Records contained in a dataset:
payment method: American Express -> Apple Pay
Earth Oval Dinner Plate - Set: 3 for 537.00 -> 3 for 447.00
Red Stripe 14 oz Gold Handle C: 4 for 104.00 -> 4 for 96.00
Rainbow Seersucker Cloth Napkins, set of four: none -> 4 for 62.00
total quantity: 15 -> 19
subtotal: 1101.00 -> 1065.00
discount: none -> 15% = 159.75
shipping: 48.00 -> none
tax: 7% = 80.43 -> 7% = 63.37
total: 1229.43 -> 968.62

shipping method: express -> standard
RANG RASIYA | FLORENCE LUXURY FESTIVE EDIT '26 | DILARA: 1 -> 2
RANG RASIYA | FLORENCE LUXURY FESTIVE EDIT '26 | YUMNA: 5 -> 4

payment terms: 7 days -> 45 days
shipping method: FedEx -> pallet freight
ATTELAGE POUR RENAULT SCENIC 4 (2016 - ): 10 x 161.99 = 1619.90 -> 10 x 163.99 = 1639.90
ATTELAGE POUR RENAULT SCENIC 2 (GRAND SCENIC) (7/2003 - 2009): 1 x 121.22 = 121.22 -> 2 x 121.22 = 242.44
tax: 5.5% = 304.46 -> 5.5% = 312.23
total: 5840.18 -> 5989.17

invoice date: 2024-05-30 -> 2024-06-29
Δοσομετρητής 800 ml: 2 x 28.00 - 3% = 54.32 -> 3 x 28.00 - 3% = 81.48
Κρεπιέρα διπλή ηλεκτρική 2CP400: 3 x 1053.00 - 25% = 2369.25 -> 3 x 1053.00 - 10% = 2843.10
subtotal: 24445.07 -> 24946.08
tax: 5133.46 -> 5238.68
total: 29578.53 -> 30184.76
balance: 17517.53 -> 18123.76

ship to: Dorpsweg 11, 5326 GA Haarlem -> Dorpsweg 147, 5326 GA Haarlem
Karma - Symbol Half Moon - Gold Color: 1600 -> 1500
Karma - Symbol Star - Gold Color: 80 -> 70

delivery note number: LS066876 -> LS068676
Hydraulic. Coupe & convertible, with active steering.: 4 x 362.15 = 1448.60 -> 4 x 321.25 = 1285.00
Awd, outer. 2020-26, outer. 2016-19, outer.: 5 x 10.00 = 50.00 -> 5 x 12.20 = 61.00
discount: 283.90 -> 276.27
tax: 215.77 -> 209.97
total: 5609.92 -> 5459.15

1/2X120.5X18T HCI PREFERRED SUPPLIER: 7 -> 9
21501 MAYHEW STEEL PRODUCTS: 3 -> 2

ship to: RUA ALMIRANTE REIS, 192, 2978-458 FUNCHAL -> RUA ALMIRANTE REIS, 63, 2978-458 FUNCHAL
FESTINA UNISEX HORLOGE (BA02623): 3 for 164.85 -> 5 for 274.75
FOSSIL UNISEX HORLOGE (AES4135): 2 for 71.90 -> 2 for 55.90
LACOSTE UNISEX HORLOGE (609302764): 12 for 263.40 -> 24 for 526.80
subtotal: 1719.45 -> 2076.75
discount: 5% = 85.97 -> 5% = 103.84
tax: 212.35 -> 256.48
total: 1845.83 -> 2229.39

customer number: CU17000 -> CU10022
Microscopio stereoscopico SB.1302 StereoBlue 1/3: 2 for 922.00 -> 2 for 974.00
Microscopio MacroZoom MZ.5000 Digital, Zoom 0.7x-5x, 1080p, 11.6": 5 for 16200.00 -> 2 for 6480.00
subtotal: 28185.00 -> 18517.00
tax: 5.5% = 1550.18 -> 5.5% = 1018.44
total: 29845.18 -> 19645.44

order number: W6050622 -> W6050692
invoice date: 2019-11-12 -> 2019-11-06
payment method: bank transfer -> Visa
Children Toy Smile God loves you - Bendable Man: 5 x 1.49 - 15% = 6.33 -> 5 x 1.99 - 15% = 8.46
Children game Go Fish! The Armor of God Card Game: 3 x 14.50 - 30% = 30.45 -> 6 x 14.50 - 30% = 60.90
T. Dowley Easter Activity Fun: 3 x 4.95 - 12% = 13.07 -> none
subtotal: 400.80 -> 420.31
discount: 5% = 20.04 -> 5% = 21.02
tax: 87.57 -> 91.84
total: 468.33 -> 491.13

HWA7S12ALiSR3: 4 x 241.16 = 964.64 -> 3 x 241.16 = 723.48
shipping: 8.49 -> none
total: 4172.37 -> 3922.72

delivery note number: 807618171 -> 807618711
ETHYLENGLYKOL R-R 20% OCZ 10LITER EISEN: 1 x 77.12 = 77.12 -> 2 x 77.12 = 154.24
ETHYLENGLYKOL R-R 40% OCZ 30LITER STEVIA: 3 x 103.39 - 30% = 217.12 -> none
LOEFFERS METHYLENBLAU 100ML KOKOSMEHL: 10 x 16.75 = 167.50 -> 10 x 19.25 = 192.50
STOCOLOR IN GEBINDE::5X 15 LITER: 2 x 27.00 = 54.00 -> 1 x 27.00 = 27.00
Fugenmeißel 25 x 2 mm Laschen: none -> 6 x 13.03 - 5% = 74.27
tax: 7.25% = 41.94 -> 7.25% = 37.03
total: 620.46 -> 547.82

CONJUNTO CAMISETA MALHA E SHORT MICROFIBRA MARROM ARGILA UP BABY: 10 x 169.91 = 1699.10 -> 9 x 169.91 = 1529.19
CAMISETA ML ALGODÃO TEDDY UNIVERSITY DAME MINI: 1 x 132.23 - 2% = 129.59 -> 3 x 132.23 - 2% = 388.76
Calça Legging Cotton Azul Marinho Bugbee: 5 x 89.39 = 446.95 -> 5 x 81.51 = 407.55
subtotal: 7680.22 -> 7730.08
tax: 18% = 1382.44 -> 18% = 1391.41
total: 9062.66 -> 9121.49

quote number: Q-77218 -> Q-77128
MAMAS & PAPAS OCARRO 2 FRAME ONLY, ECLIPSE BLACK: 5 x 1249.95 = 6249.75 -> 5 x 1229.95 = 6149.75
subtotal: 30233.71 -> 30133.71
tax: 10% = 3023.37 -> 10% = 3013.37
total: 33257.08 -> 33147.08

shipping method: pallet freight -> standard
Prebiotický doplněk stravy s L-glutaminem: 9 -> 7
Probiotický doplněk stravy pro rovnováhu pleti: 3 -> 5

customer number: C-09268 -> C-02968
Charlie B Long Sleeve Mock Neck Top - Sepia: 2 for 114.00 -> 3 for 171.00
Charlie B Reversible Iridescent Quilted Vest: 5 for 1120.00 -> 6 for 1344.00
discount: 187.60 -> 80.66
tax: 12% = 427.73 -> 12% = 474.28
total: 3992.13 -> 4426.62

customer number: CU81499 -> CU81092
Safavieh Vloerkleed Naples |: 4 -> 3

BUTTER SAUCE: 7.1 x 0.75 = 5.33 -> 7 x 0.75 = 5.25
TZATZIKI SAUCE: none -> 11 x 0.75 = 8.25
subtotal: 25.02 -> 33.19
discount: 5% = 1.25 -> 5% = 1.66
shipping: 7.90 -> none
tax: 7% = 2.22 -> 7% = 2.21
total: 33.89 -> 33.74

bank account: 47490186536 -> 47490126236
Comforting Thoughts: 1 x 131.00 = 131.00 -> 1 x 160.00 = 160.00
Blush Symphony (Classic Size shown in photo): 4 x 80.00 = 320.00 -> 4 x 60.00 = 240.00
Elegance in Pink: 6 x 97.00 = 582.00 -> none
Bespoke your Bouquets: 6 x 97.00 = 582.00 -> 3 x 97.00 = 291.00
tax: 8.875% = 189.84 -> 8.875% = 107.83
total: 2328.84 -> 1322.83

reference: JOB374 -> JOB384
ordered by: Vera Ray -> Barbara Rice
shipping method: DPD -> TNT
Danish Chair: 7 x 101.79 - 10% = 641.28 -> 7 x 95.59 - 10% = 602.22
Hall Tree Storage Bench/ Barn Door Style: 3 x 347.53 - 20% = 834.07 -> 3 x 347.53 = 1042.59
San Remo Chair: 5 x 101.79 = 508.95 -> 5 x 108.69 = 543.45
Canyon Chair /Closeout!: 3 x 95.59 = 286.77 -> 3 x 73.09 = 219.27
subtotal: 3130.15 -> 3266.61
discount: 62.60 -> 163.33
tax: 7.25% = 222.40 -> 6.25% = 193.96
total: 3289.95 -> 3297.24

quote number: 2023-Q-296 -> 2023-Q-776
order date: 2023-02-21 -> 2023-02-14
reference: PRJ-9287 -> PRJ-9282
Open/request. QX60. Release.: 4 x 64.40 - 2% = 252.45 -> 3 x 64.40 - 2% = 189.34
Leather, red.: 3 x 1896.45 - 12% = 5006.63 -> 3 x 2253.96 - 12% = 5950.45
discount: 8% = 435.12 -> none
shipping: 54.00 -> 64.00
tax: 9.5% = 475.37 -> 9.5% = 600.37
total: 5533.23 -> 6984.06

**Assignment:** Please print the lines from the start of the records up to and including the line with "Δοσομετρητής 800 ml: 2", copying each one exactly and leaving out the rest.

**Result for this task:**
payment method: American Express -> Apple Pay
Earth Oval Dinner Plate - Set: 3 for 537.00 -> 3 for 447.00
Red Stripe 14 oz Gold Handle C: 4 for 104.00 -> 4 for 96.00
Rainbow Seersucker Cloth Napkins, set of four: none -> 4 for 62.00
total quantity: 15 -> 19
subtotal: 1101.00 -> 1065.00
discount: none -> 15% = 159.75
shipping: 48.00 -> none
tax: 7% = 80.43 -> 7% = 63.37
total: 1229.43 -> 968.62

shipping method: express -> standard
RANG RASIYA | FLORENCE LUXURY FESTIVE EDIT '26 | DILARA: 1 -> 2
RANG RASIYA | FLORENCE LUXURY FESTIVE EDIT '26 | YUMNA: 5 -> 4

payment terms: 7 days -> 45 days
shipping method: FedEx -> pallet freight
ATTELAGE POUR RENAULT SCENIC 4 (2016 - ): 10 x 161.99 = 1619.90 -> 10 x 163.99 = 1639.90
ATTELAGE POUR RENAULT SCENIC 2 (GRAND SCENIC) (7/2003 - 2009): 1 x 121.22 = 121.22 -> 2 x 121.22 = 242.44
tax: 5.5% = 304.46 -> 5.5% = 312.23
total: 5840.18 -> 5989.17

invoice date: 2024-05-30 -> 2024-06-29
Δοσομετρητής 800 ml: 2 x 28.00 - 3% = 54.32 -> 3 x 28.00 - 3% = 81.48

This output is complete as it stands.